Thanks to Andrew Bray for bringing this to my attention.

Comments

  1. says

    What 3000 MW has been switched off? I’m not aware of any power stations being decommissioned as a result of the RET. If anything the base load stations are needed (at inefficient partial loads) to support intermittent supply from renewables. We urgently need to sort out the design and operation of the grid so that renewables can be utilised more efficiently. The most impact on coal stations has been gas taking over, particularly in QLD with the 13% gas law, meaning 13% of electricity must come from gas, which is less carbon intensive, but not perfect either. This is really complicated stuff, I think it needs a full review and plan for the future, how to phase out coal and phase in renewables so that everything works smoothly, at the moment we are “letting the market decide” which doesn’t seem to work.

  2. says

    Yay Australia for small steps forward! Man I wanted to swear at the telly last night when there was a story on the news about electricity price rises (when is there not?), and a lady was whingeing because she expected her last quarterly bill to be about $1300 – $1400, and it was $2,000! When will people start taking responsibility for reducing their usage? Electricity is not cheap anymore, and you need to adjust accordingly. I think she needs an energy audit. Easier for most people to blame the carbon tax. Off to fill in the RET review, thanks for drawing it to my attention.

  3. Anonymous says

    I was surprised in our visit to Australia this year (travelled by road from Perth to Brisbane visiting all major cities) how few solar panels there were either for hot water or photovoltaic. Whilst France is dependent on nuclear energy people are starting to put up panels. Many farmers are constructing new buildings and covering the rooves with photovoltaic panels. Unfortunately there are fewer solar panels as the system of water heating and storage here is not conducive to this . They are also expensive to install and there are no attractive subsidies or grants.
    We have solar panels on our house as it was a new build and included in the price. We have free hot water for nine months of the year.
    We did all the economic calculations for various types of energy saving and most were just not viable.
    Insulation,solar panels and effective use of shutters are the most productive in keeping the bills to a minimum.
    Helen in France

  4. Tracey says

    I learned the other day that the CEO of Origin (my supplier) is one of those actively lobbying to decrease the RET. I fired off an email letting them know that I find that unacceptable and intend to change my supplier if Origin persist in this. And so I will…assuming I can find an electricity retailer who are *not* a part of this lobby group. : ( Hope I can, because it’ll be a few years yet before we can buy a house and look at going solar.
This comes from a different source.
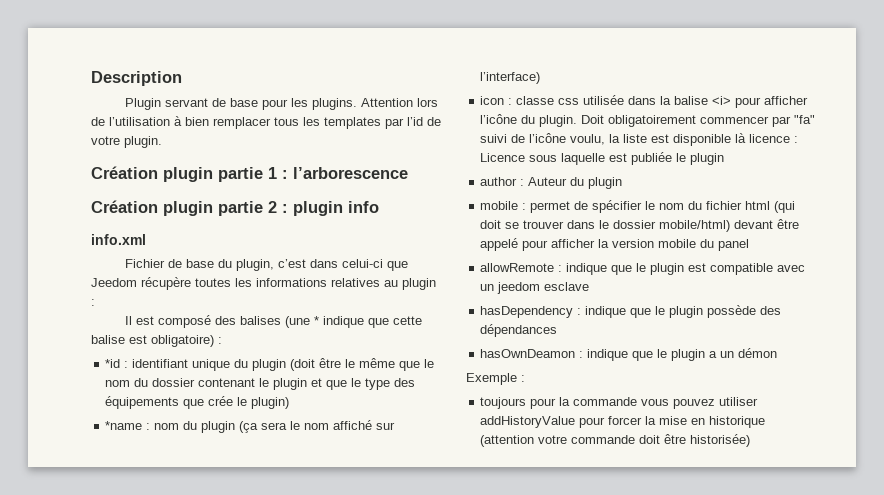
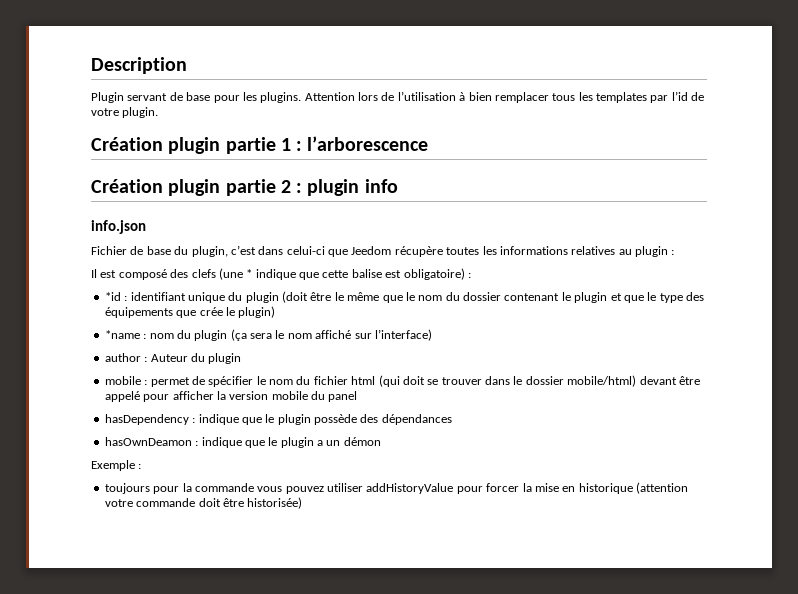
[91,234,146,245] info.xml -> [91,220,146,234] info.json
[239,316,281,325] balises -> [191,269,216,278] clefs
[480,95,809,108] [480,114,816,127] [480,133,799,146] [480,152,725,165] // icon : classe css utilisée dans la balise <i> pour afficher l’icône du plugin. Doit obligatoirement commencer par "fa" suivi de l’icône voulu, la liste est disponible là licence : Licence sous laquelle est publiée le plugin -> (432, 335) none
[480,263,806,275] [480,282,590,294] // allowRemote : indique que le plugin est compatible avec un jeedom esclave -> (358, 396) none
I’m so pissed off with the electricity generation industry and the poor govt regulation that I would happily go fully off-grid.

    • says

      Well done Tracey. It would be interesting if you receive a reply other than a standard blurb. I have been thinking about off grid as well, so depending how things pan out I may research it further.

      Gav x

  5. says

    The key problem with off grid is the price of the batteries. While panel prices have plumetted in recent years, battery prices remain high and they can make up over half the price of a system. This makes it much less economic to put in a stand alone system when you have ready access to the mains.

    However, puting in a small backup system could make sense, especially if you’re in an area that has frequent power interruptions.

    Of course the prices are changing all the time and the systems are getting cheaper and cheaper so keep an eye on it.